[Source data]
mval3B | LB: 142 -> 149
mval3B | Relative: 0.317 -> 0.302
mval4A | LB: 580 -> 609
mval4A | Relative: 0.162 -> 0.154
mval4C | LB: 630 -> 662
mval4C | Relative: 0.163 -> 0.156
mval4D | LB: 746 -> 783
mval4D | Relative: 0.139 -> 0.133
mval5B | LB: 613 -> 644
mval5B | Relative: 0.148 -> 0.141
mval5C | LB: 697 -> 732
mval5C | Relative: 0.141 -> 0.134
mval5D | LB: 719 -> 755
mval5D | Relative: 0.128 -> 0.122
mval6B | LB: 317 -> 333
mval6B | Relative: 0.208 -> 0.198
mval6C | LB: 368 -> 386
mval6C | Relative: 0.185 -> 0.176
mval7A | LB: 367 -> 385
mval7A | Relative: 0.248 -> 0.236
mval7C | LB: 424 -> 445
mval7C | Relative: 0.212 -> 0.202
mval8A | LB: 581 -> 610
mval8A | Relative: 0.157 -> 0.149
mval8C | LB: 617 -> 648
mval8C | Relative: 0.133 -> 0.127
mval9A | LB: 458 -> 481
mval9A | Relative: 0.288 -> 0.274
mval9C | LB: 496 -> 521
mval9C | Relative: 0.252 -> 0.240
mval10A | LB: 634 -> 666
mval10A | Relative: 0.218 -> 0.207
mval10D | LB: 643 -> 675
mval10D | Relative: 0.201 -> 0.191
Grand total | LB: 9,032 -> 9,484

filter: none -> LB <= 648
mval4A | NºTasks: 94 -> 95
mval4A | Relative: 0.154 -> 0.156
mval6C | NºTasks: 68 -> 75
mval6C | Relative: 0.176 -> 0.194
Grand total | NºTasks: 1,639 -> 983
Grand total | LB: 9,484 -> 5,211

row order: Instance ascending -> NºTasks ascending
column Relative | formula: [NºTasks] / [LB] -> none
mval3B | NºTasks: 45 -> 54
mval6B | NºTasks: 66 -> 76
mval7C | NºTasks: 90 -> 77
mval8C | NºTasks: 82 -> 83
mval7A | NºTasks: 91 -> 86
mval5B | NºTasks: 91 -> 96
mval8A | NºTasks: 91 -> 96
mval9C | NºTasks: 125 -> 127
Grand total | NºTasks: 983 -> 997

---

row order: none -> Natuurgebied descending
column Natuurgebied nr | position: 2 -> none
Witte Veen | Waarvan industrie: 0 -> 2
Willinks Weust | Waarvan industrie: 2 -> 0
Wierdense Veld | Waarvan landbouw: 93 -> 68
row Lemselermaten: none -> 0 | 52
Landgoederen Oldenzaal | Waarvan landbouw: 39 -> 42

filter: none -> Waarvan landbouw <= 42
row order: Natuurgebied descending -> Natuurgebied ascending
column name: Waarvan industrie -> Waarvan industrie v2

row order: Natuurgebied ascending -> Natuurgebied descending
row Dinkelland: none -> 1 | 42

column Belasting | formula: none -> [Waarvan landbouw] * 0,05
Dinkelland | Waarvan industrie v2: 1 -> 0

_WHAT THIS TASK INVOLVES_
Given the data above, transcribe exactly the lines from the one containing "mval3B | LB: 142 -> 149" down to the one containing "mval6C | LB: 368 -> 386", and no others.

_ANSWER TO THIS EXERCISE_
mval3B | LB: 142 -> 149
mval3B | Relative: 0.317 -> 0.302
mval4A | LB: 580 -> 609
mval4A | Relative: 0.162 -> 0.154
mval4C | LB: 630 -> 662
mval4C | Relative: 0.163 -> 0.156
mval4D | LB: 746 -> 783
mval4D | Relative: 0.139 -> 0.133
mval5B | LB: 613 -> 644
mval5B | Relative: 0.148 -> 0.141
mval5C | LB: 697 -> 732
mval5C | Relative: 0.141 -> 0.134
mval5D | LB: 719 -> 755
mval5D | Relative: 0.128 -> 0.122
mval6B | LB: 317 -> 333
mval6B | Relative: 0.208 -> 0.198
mval6C | LB: 368 -> 386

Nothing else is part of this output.